In this article, we’ll break down what agentic AI looks like in programmatic advertising, how it’s changing campaign planning and activation, and where it’s delivering the most impact.
What is programmatic advertising in the agentic AI era?
Programmatic advertising is the automated, cross-channel buying and selling of digital media across channels like display, video, and connected TV (CTV). In the age of agentic AI, marketers can identify and act on opportunities while campaigns are live, as agentic AI functions less as a passive tool and more like a dynamic teammate.
With AI-powered programmatic marketing, your team can now proactively anticipate what’s likely to work next, simplify fragmented channels into a more unified strategy, and focus campaigns on outcomes that move your business forward with support from predictive insight and real-time intelligence.
Machine learning now processes and analyzes massive volumes of data in milliseconds, allowing systems to decide which impression to buy, what it’s worth, and where it’ll deliver the most impact in real time.

How is agentic AI reshaping programmatic marketing?
Programmatic advertising has always been about automation, but agentic AI is pushing it into something more adaptive. AI-driven processes now analyze the marketplace and enable autonomous media activation with human oversight, grounded in responsible automation.
As you integrate agentic AI into your advertising, it helps automate time-intensive, day-to-day tasks so your team can focus more on strategy, planning, and performance. Marketers still define the goals, set the guardrails, and oversee how AI is applied, which keeps decisions aligned with business objectives, compliance requirements, and overall campaign strategy.

Here’s how marketers can benefit from agentic AI:
- AI accelerates and improves how fragmented signals across identity, behavior, and context are connected into a usable customer view.
- Optimization happens continuously, not in reporting cycles, as bids, audiences, and spend adjust in real time.
- Decisioning moves beyond static rules toward adaptive, data-driven prioritization.
- Predictive models help reduce waste by identifying low-value impressions before allocating spend.
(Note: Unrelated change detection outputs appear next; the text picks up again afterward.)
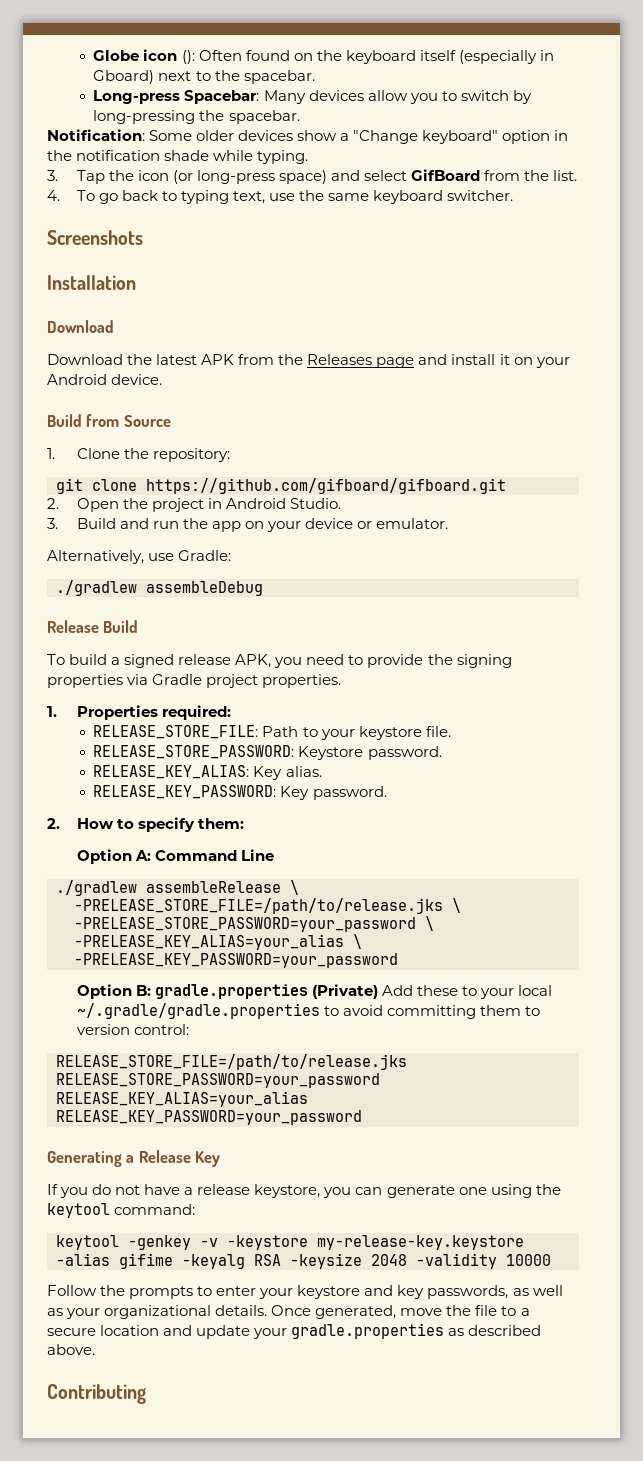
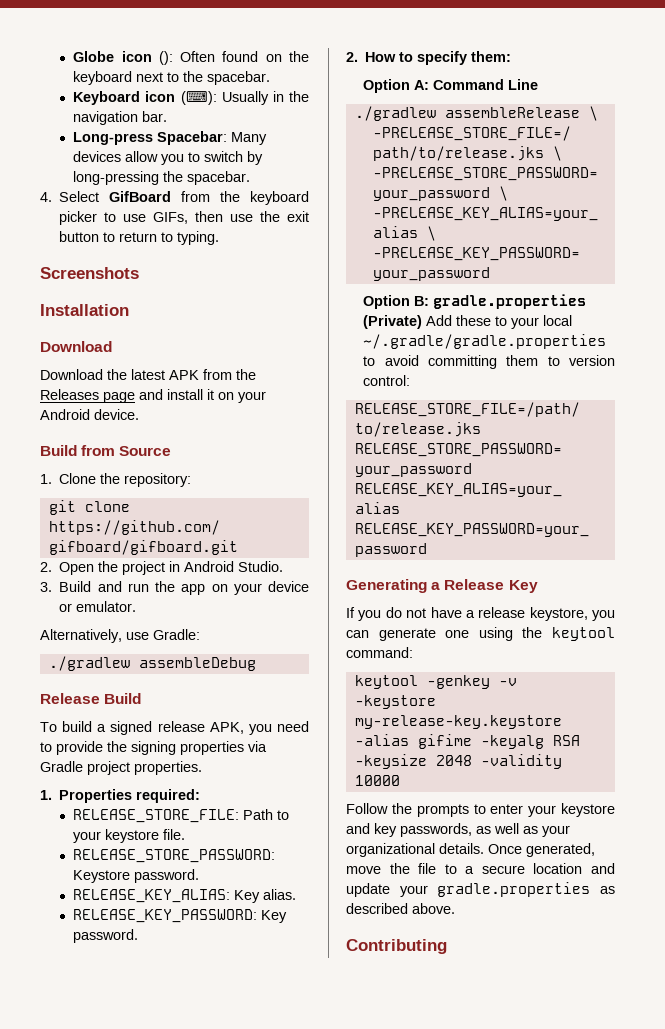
- Globe icon (): Often found on the keyboard itself (especially in Gboard) next to the spacebar.
+ Globe icon (): Often found on the keyboard next to the spacebar.
+ Keyboard icon (⌨): Usually in the navigation bar.
- Notification: Some older devices show a "Change keyboard" option in the notification shade while typing.
- 3. Tap the icon (or long-press space) and select GifBoard from the list.
- 4. To go back to typing text, use the same keyboard switcher.
+ 4. Select GifBoard from the keyboard picker to use GIFs, then use the exit button to return to typing.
- Personalization becomes more accurate while still grounded in privacy-safe, identity-first data.
How is AI transforming media curation and supply optimization?
Programmatic advertising has traditionally relied on open exchange buying, optimizing across large volumes of inventory. As AI becomes more embedded in programmatic marketing, the focus is shifting toward more intentional activation, prioritizing environments that are more likely to perform from the start.
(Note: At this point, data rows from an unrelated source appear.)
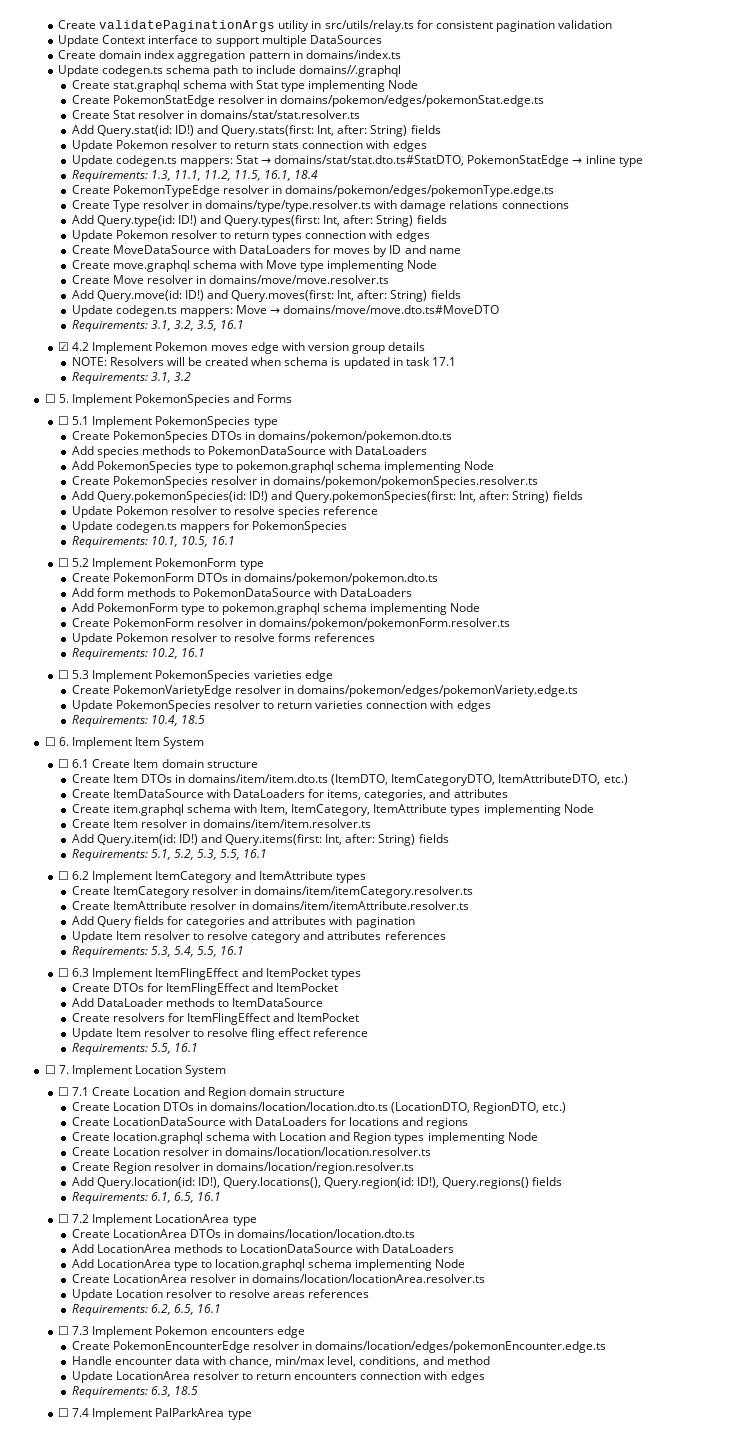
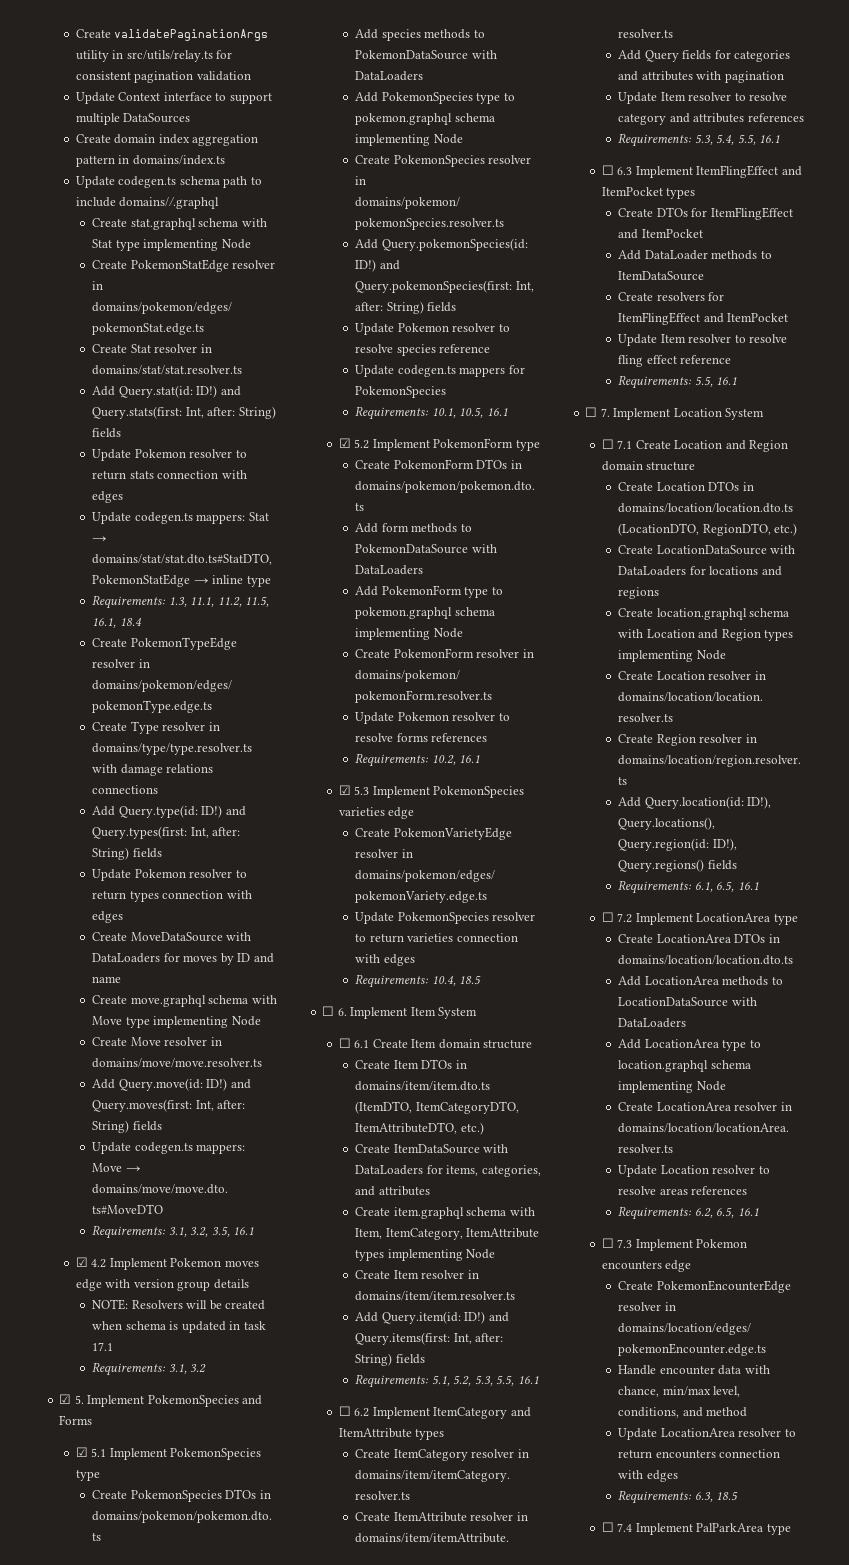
- ☐ 5. Implement PokemonSpecies and Forms
+ ☑ 5. Implement PokemonSpecies and Forms
- ☐ 5.1 Implement PokemonSpecies type
+ ☑ 5.1 Implement PokemonSpecies type
- ☐ 5.2 Implement PokemonForm type
+ ☑ 5.2 Implement PokemonForm type
- ☐ 5.3 Implement PokemonSpecies varieties edge
+ ☑ 5.3 Implement PokemonSpecies varieties edge

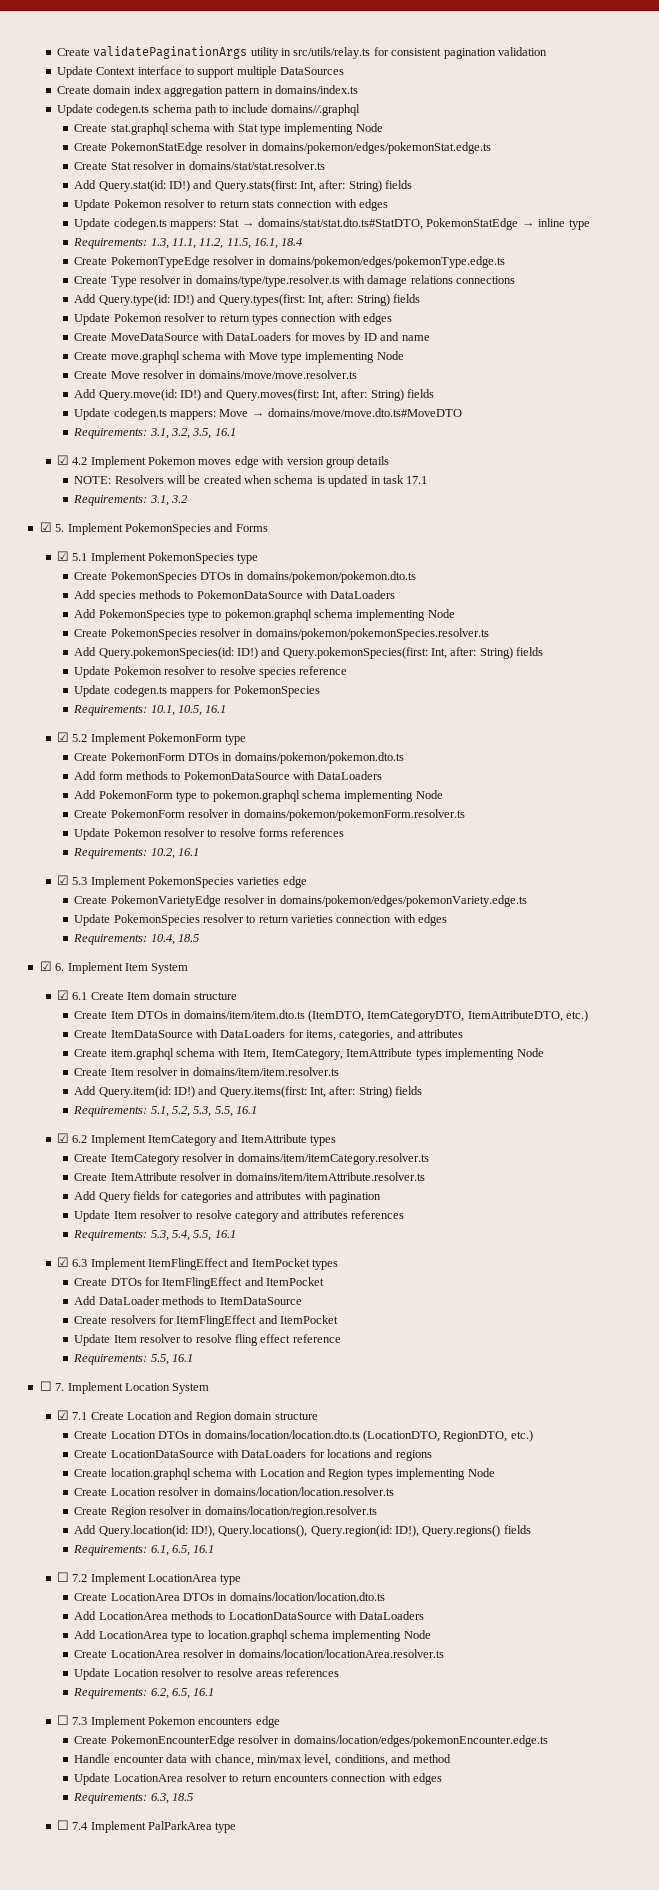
- ☐ 6. Implement Item System
+ ☑ 6. Implement Item System
- ☐ 6.1 Create Item domain structure
+ ☑ 6.1 Create Item domain structure
- ☐ 6.2 Implement ItemCategory and ItemAttribute types
+ ☑ 6.2 Implement ItemCategory and ItemAttribute types
- ☐ 6.3 Implement ItemFlingEffect and ItemPocket types
+ ☑ 6.3 Implement ItemFlingEffect and ItemPocket types
- ☐ 7.1 Create Location and Region domain structure
+ ☑ 7.1 Create Location and Region domain structure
Dynamic curation and supply optimization
With dynamic curation, AI aligns predictive audiences with contexts where engagement is strongest, using real-time signals to determine who to reach and where they’re most likely to engage. Campaigns are guided toward higher-probability environments upfront, rather than relying on post-impression optimization.
This moves programmatic marketing away from broad open exchange buying and toward more curated, intentional activation, with continuous adjustments as signals evolve.
Emerging agentic workflows
Emerging agentic workflows introduce systems that analyze performance, recommend changes, and activate them within defined guardrails. Instead of waiting for reporting cycles, campaigns continuously evaluate signals and adjust in real time.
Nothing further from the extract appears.